Tokyopop will publish its first volume of Star Trek manga this September as part of the 40th anniversary celebration of Trek. Creators include Chris Dows, Gregory Johnson, Jeon-Mo Yang, Jim Alexander, Joshua Ortega, Michael Shelfer, Mike Barr and Rob Tokar. The 192-page volume (MSRP $9.99) carries an age rating of 13+.

SciFiBrain has an article on Bethesda Softworks’ latest efforts: Star Trek: Legacy and Star Trek: Tactical Assault.

STAR WARS

TheForce.net has a report on the exhibition Star Wars: Where Science Meets Imagination.

SneakPeak at Hallmark's Christmas Ornaments 2006 Collection.

STARGATE

IESB has a video interview up with Robert Picardo about his future in the recurring role of Richard Woolsey, who will be featured heavily next season in the Pegasus galaxy. Fave bit: "I'm a bad guy who means well."

Stargate-sg1 has an interview up with Lynn Smith, who talks about the difficulties of finding shooting locales. Fave bit:

S-p.de: What's your favorite location?

LS: Studio/Stage of course, that's a nice easy day for an L.M. HA! HA! I enjoyed shooting 1969 it was fun, fun, fun and silly, silly, silly, but I liked blowing up things and I like challenges so I liked when we blew up the house (and the owners had just renovated). It all went very smooth, of course Wray Douglas and his team (special effects) are theee best in the city, so thank them I guess.

X-MEN

IGNFilmForce has an article on the role of Wolverine in the next film:

The scene takes place at night on Alcatraz. Magneto, you see, has taken one end of the bridge and attached it to the island. Where the roadway meets the land is a panorama of destruction - an ascending bluff of fragmented concrete, with automobiles upended and crushed within. As the scene is filmed, Hugh Jackman as Wolverine lies on his back in agony, yelling, his blades scraping at the dirt, as McKellan as Magneto holds his gloved hand over him, palm outward. In between shots, Jackman gets to his feet and dusts himself off. "He's destroying me, breaking my pain threshold. I really hate that guy."

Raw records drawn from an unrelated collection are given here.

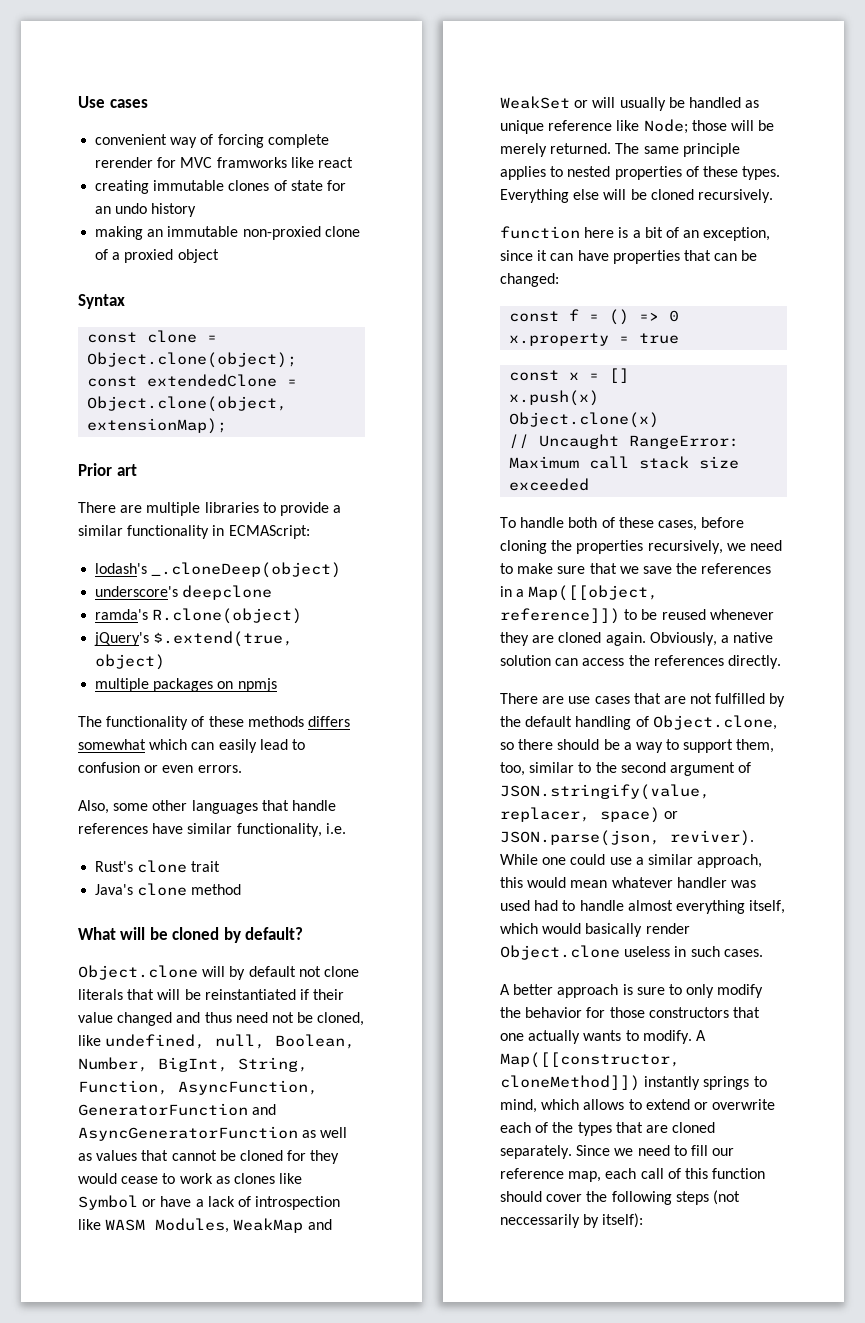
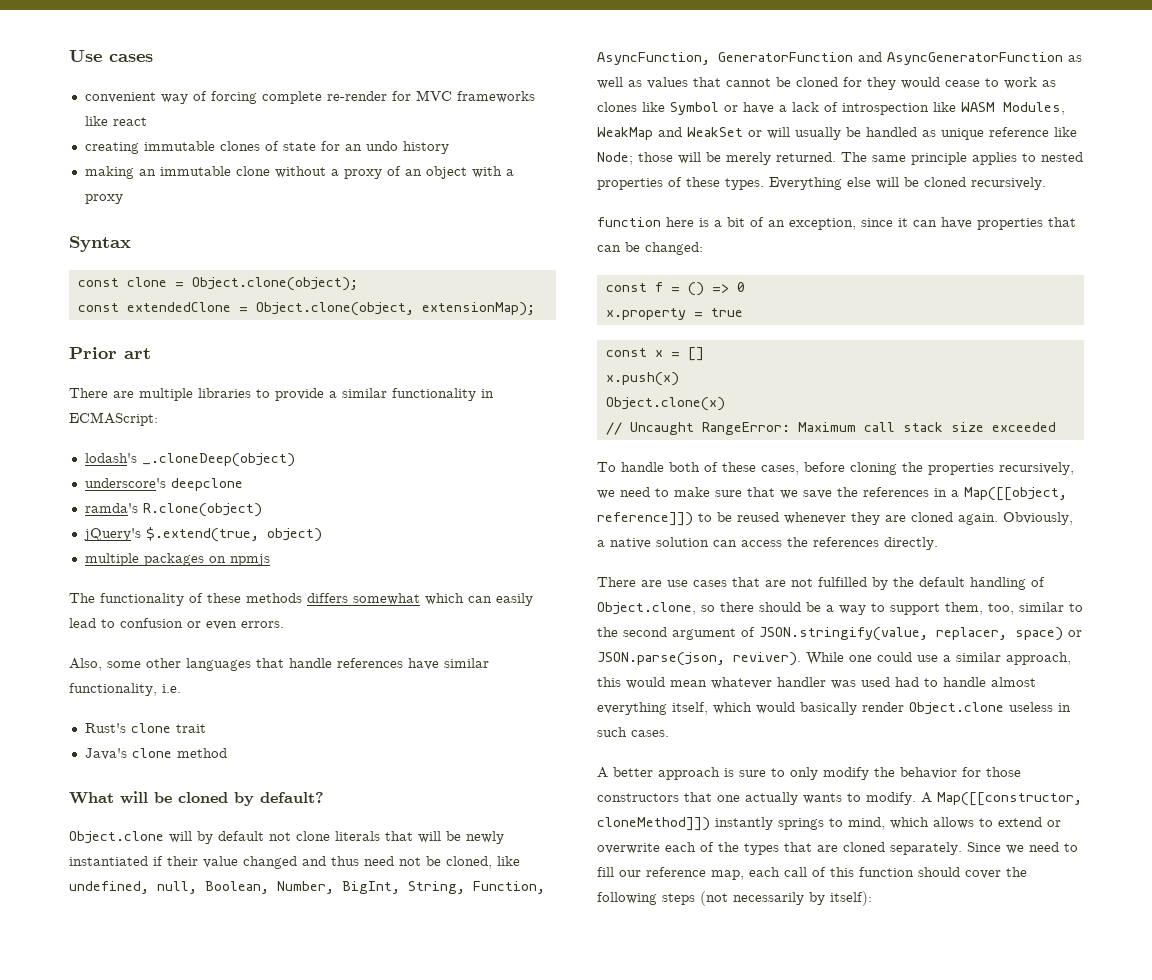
- convenient way of forcing complete rerender for MVC framworks like react
+ convenient way of forcing complete re-render for MVC frameworks like react
- making an immutable non-proxied clone of a proxied object
+ making an immutable clone without a proxy of an object with a proxy
- Object.clone will by default not clone literals that will be reinstantiated if their value changed and thus need not be cloned, like undefined, null, Boolean, Number, BigInt, String, Function, AsyncFunction, GeneratorFunction and AsyncGeneratorFunction as well as values that cannot be cloned for they would cease to work as clones like Symbol or have a lack of introspection like WASM Modules, WeakMap and WeakSet or will usually be handled as unique reference like Node;
+ Object.clone will by default not clone literals that will be newly instantiated if their value changed and thus need not be cloned, like undefined, null, Boolean, Number, BigInt, String, Function, AsyncFunction, GeneratorFunction and AsyncGeneratorFunction as well as values that cannot be cloned for they would cease to work as clones like Symbol or have a lack of introspection like WASM Modules, WeakMap and WeakSet or will usually be handled as unique reference like Node;
- Since we need to fill our reference map, each call of this function should cover the following steps (not neccessarily by itself):
+ Since we need to fill our reference map, each call of this function should cover the following steps (not necessarily by itself):

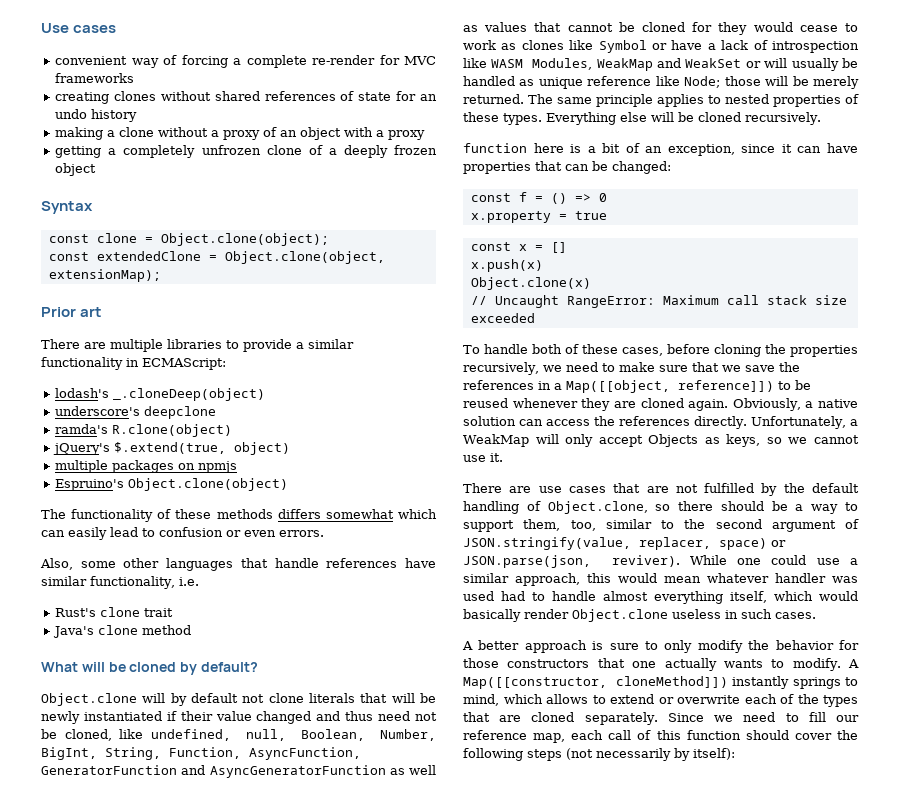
- convenient way of forcing complete re-render for MVC frameworks like react
+ convenient way of forcing a complete re-render for MVC frameworks
- creating immutable clones of state for an undo history
+ creating clones without shared references of state for an undo history
- making an immutable clone without a proxy of an object with a proxy
+ making a clone without a proxy of an object with a proxy
+ getting a completely unfrozen clone of a deeply frozen object
+ Espruino's Object.clone(object)
+ Unfortunately, a WeakMap will only accept Objects as keys, so we cannot use it.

Lauren Shuler Donner (producer) speaks with SuperheroHype.com and calls X-Men: The Last Stand "the best of the three." She adds, "Our original goal was to have like 'Star Wars', 'X-Men' 7, 8, 9 and 10 because there are certainly enough comics out there. And of course to have spin-offs. It would be nice as we incorporated new characters into each movie if they could continue to move on." She confirms plans for a Wolverine film.

Check out X-Men: The Official Movie Game preview at IGN.

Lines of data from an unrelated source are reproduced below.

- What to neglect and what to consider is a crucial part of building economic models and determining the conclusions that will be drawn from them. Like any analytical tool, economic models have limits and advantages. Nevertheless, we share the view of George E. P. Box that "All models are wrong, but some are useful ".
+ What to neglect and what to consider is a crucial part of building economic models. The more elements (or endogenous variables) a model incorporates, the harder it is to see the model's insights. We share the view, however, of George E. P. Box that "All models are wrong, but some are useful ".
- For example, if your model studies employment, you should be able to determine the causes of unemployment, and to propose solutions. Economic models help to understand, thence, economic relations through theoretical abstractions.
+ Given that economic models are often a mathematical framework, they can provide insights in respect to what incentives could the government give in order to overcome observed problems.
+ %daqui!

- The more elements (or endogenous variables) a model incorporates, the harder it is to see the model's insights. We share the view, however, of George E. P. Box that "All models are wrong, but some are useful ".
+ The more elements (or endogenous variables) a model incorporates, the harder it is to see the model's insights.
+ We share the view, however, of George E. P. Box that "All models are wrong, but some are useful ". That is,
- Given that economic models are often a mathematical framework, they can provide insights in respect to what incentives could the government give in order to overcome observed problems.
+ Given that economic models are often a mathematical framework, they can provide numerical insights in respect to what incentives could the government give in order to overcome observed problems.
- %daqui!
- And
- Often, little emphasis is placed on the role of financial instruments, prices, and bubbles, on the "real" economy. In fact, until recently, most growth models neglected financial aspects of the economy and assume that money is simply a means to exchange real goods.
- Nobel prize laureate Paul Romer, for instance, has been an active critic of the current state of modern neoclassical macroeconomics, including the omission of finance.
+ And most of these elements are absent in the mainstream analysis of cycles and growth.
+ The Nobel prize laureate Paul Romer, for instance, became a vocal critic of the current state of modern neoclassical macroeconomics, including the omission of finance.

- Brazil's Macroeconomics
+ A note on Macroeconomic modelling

X-Men: The Last Stand hopes to have you sitting in theatres May 26

BLOG: Young Frankenstein: The Musical

NEWS BITS

One of the following news items is false.  Can you spot it? (For the answer, highlight below.)

Reveal the fake (highlight): Evidently realizing the need to laugh at himself a little, Tim Cruise will have a cameo on Scary Movie 4, playing a guy handing out leaflets for you-know-what at the airport. (Tom Cruise?? Laugh at himself??)

INSANE TREK TRIVIA

This Week's Question: What episode of which show is the first time we hear about "gold-pressed latinum"?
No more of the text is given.